Er bestaan verschillende opleidings- en certificeringsprogramma’s voor therapeuten die zich verder willen bekwamen in CGT. De National Association of Cognitive-Behavioral Therapists (NACBT) is een van de bekendste CBT-organisaties. Zij biedt vier certificeringen aan die gekwalificeerde cognitief gedragstherapeuten kunnen verdienen, waaronder:

  • Diplomaat in Cognitief-Gedragstherapie
  • Gecertifieerd Cognitief-Gedragstherapeut
  • Gecertifieerd Cognitief-Gedragstherapeut
  • Gecertifieerd Cognitief-Gedragstherapeut
  • .Behavioral Group Therapist

  • Certified Cognitive-Behavioral Group Facilitator

De hoogste certificering die door de NACBT wordt toegekend is de Diplomate in Cognitive-Behavioral Therapy. De Academie voor Cognitieve Therapie (ACT) is een andere bekende organisatie die opleiding en certificatie in cognitieve therapie aanbiedt. ACT en NACBT certificeringen kunnen een hoger niveau van toewijding aan en gespecialiseerde training in CGT aantonen. Maar er is geen certificatie vereist voor een therapeut om CGT te beoefenen.

Zorgen en beperkingen van Cognitieve Gedragstherapie

CBT is geen snelle oplossing voor gedragsproblemen en problemen met de geestelijke gezondheid. Therapeuten moeten blijk geven van aanzienlijke deskundigheid in de aanpak. Mensen die in therapie zijn, hebben er het meeste baat bij als ze volledig meewerken aan het behandelprogramma. Mensen met bepaalde complexe geestelijke gezondheidsproblemen kunnen mogelijk niet meteen baat hebben bij cognitieve gedragstherapie. Dit kan bijvoorbeeld het geval zijn bij mensen met problemen die het gevolg zijn van een ernstig trauma. In sommige gevallen moeten emotionele problemen worden aangepakt voordat met cognitief werk kan worden begonnen.

Sommige mensen hebben vage gevoelens van ongelukkig zijn, zonder duidelijk gedefinieerde symptomen.
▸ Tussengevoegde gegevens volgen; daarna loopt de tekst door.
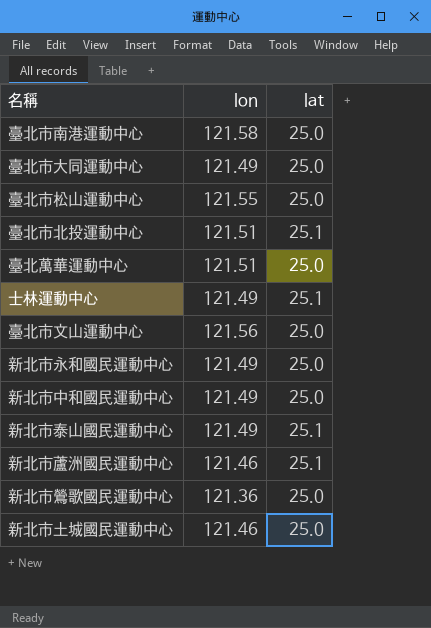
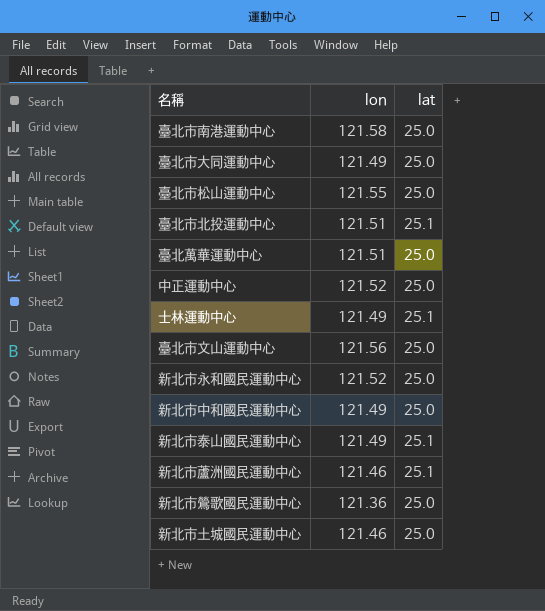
row 中正運動中心: none -> 121.52 | 25.0
新北市永和國民運動中心 | lon: 121.49 -> 121.52

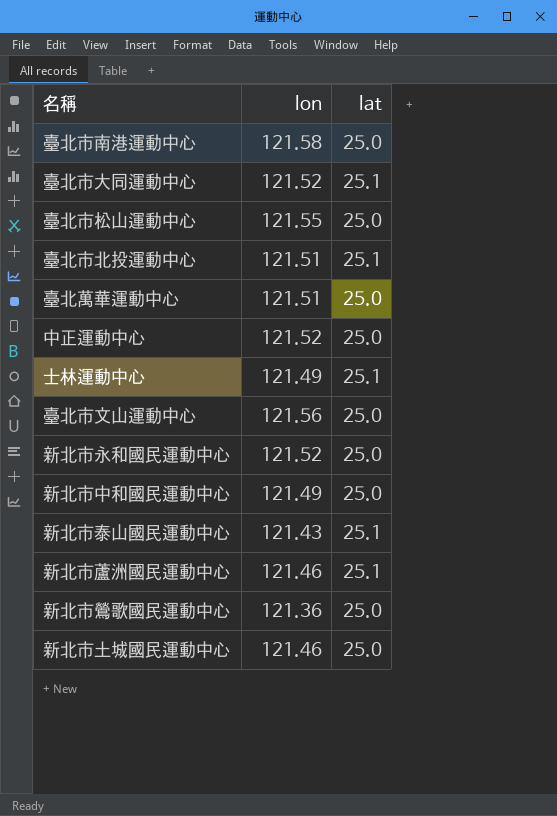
臺北市大同運動中心 | lon: 121.49 -> 121.52
臺北市大同運動中心 | lat: 25.0 -> 25.1
新北市泰山國民運動中心 | lon: 121.49 -> 121.43

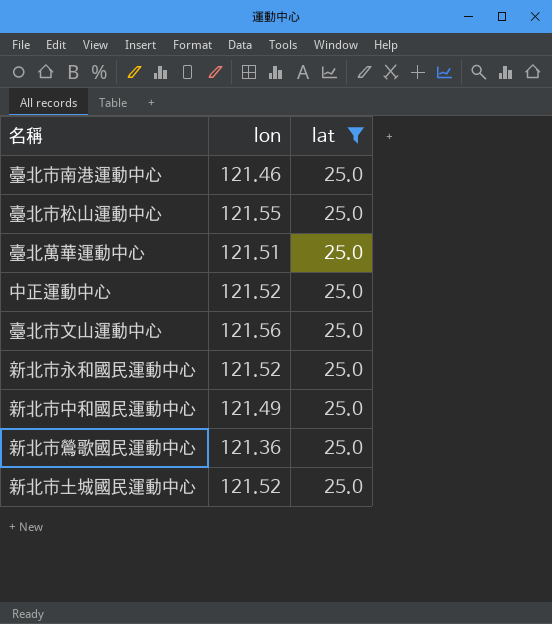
filter: none -> lat = 25.0
臺北市南港運動中心 | lon: 121.58 -> 121.46
新北市土城國民運動中心 | lon: 121.46 -> 121.52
Zij kunnen ook beperkt succes hebben met cognitieve gedragstherapie. Mensen met langdurige gezondheidsproblemen zoals prikkelbare darm syndroom of chronisch vermoeidheidssyndroom kunnen CGT gebruiken om beter met hun aandoening om te gaan. Maar de lichamelijke symptomen van deze aandoeningen kunnen niet worden genezen met CGT.
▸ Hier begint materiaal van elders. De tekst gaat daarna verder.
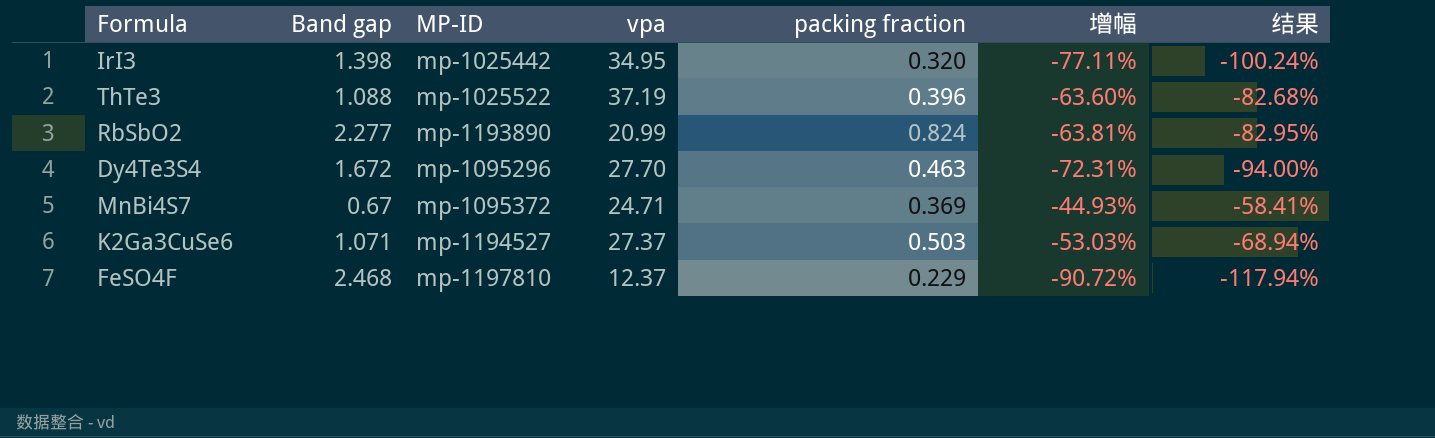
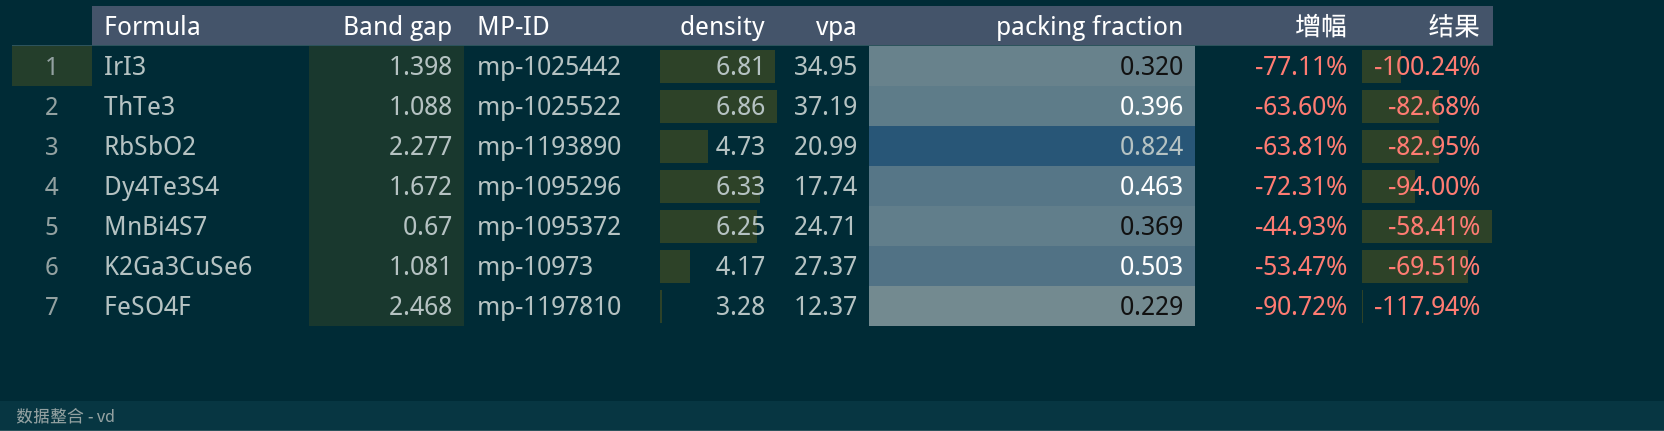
column density | position: none -> 4
Dy4Te3S4 | vpa: 27.70 -> 17.74
K2Ga3CuSe6 | Band gap: 1.071 -> 1.081
K2Ga3CuSe6 | MP-ID: mp-1194527 -> mp-10973
K2Ga3CuSe6 | 增幅: -53.03% -> -53.47%
K2Ga3CuSe6 | 结果: -68.94% -> -69.51%

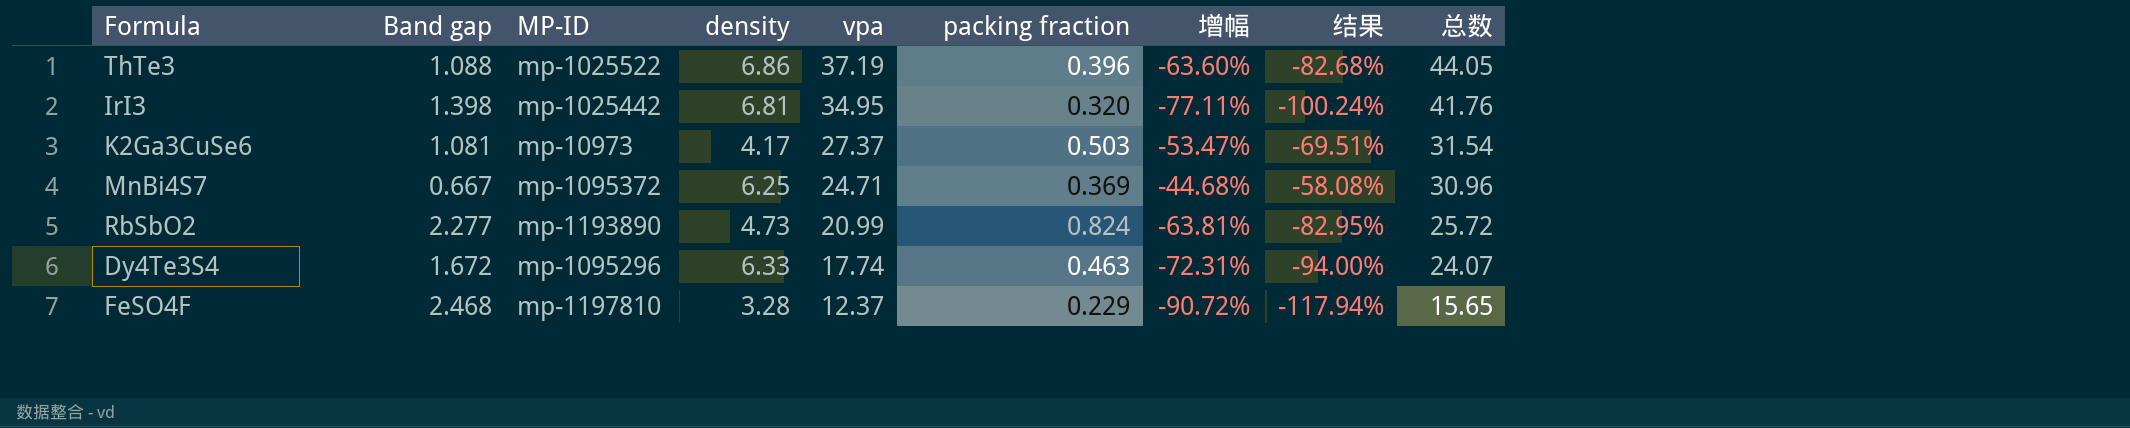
row order: none -> vpa descending
column 总数 | formula: none -> [density] + [vpa]
MnBi4S7 | Band gap: 0.67 -> 0.667
MnBi4S7 | 增幅: -44.93% -> -44.68%
MnBi4S7 | 结果: -58.41% -> -58.08%

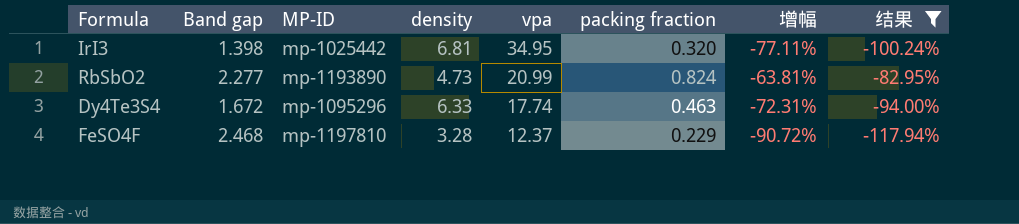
filter: none -> 结果 <= -82.95%
column 总数 | formula: [density] + [vpa] -> none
Ten slotte kan CGT mensen helpen positievere denkpatronen en gedragingen te ontwikkelen. Maar zonder een meer traditionele benadering van de therapie krijgen ze misschien geen dieper inzicht in de psychologische en emotionele oorzaken van hun gedrag.

Referenties: “>

  1. Liebert, R. M. & Spiegler, M. D. (1998). Persoonlijkheid: Strategies and issues (8e ed.). Pacific Grove, Californië: Brooks/Cole.
  2. National Association of Cognitive-Behavoral Therapists. (2014). CBT-certificeringen. Opgehaald van http://www.nacbt.org/certifications.aspx
  3. National Health Service. (2014). Cognitieve gedragstherapie. Retrieved from http://www.nhs.uk/conditions/Cognitive-behavioural-therapy/Pages/Introduction.aspx
  4. Prochaska, J. O. & Norcross, J. C. (2003). Systemen van psychotherapie: Een transtheoretische analyse (5th ed.). Pacific Grove, Californië: Brooks/Cole.
  5. Royal College of Psychiatrists. (2013). Cognitieve gedragstherapie. Opgehaald van http://www.rcpsych.ac.uk/mentalhealthinformation/therapies/cognitivebehaviouraltherapy.aspx

Geef een antwoord

Het e-mailadres wordt niet gepubliceerd.